◆ **TASK TO COMPLETE**:
Could you output each line below exactly as it appears, excluding any pictures?

◆ **EXERCISE MATERIALS**:

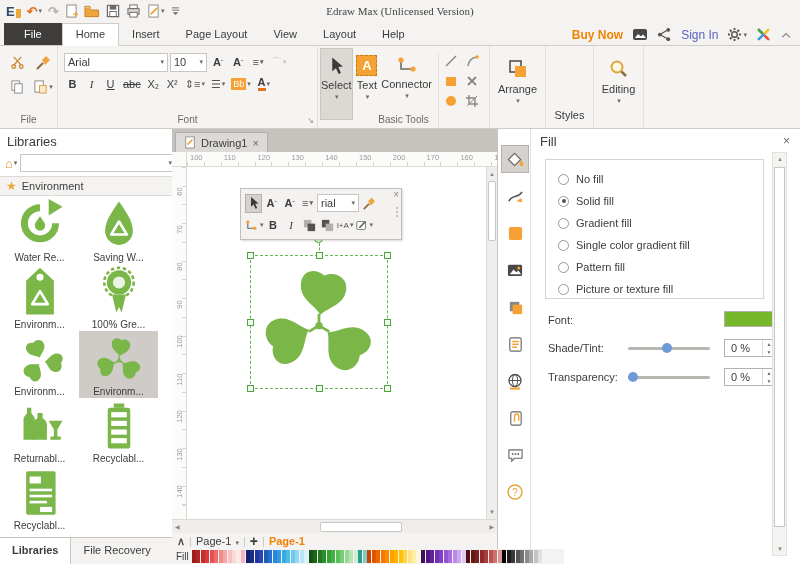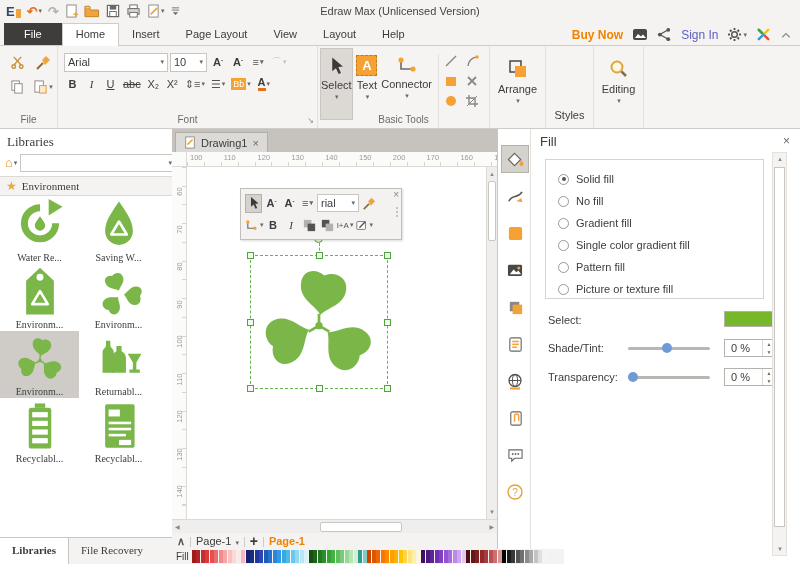"Edraw Max (Unlicensed Version)" .win-title { font-family: none -> Liberation Serif, serif }
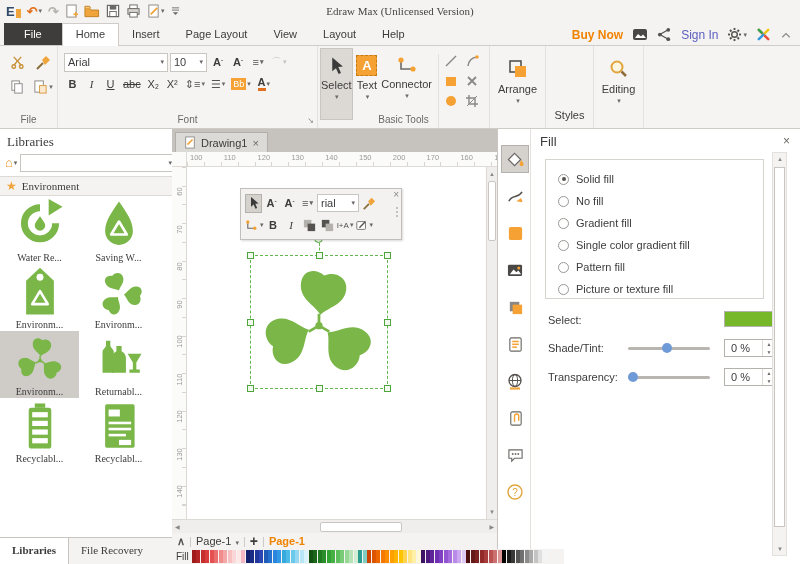"Libraries" .left-panel { font-family: Liberation Serif, serif -> none }
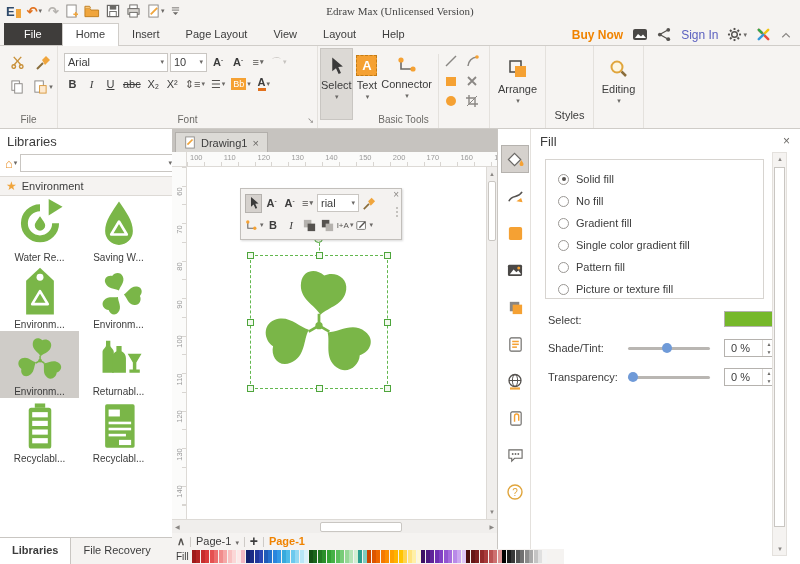"Solid fill" div.radio-row { order: before "No fill" -> after "No fill" }
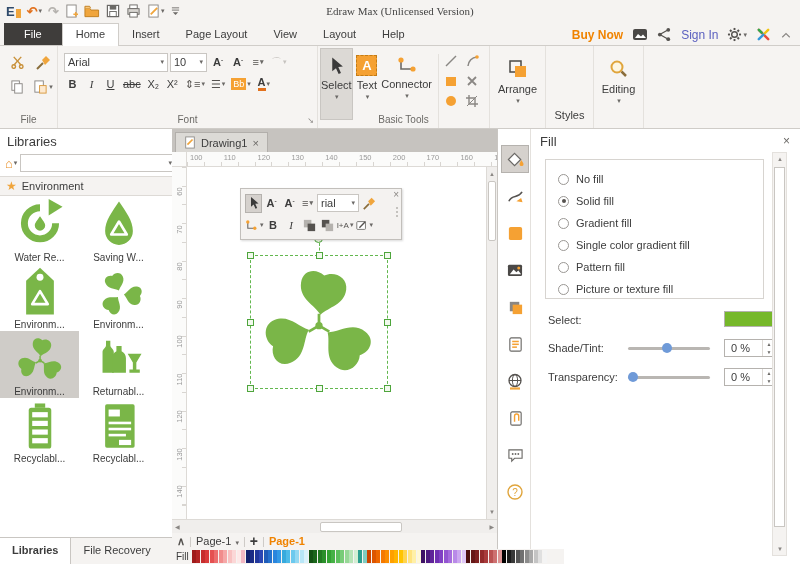"100% Gre..." div.lib-item { html: none -> <div> <span> <svg> <circle></circle> <circle></circle> <polygon></polygon> <circle></circle> </svg> </span> <span>100% Gre...</span> </div> }
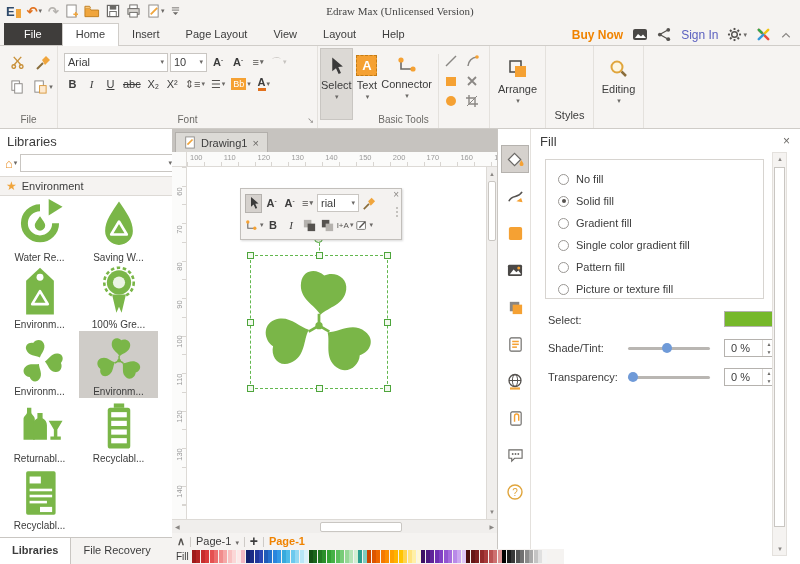"Select:" span { text: Select -> Font }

◆ **TASK ANSWER**:
"Edraw Max (Unlicensed Version)" .win-title { font-family: none -> Liberation Serif, serif }
"Libraries" .left-panel { font-family: Liberation Serif, serif -> none }
"Solid fill" div.radio-row { order: before "No fill" -> after "No fill" }
"100% Gre..." div.lib-item { html: none -> <div> <span> <svg> <circle></circle> <circle></circle> <polygon></polygon> <circle></circle> </svg> </span> <span>100% Gre...</span> </div> }
"Select:" span { text: Select -> Font }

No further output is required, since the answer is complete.